- _What you should do_
Go through the material that comes after this and count the lines containing "Amin"; report only the count.

- _Provided material_
=== Begin Enclosure ===
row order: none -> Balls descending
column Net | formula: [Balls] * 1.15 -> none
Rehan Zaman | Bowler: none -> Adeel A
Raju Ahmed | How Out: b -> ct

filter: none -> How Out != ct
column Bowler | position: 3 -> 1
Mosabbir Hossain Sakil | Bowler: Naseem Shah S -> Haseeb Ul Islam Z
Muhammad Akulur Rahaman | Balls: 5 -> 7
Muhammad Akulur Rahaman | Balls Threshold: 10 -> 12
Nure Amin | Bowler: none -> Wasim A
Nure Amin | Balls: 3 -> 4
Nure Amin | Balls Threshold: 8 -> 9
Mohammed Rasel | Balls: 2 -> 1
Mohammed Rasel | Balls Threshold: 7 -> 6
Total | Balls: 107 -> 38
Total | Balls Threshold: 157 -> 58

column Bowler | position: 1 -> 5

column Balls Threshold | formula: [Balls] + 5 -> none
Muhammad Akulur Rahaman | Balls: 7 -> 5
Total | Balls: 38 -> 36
=== End Enclosure ===
- _Exercise result_
3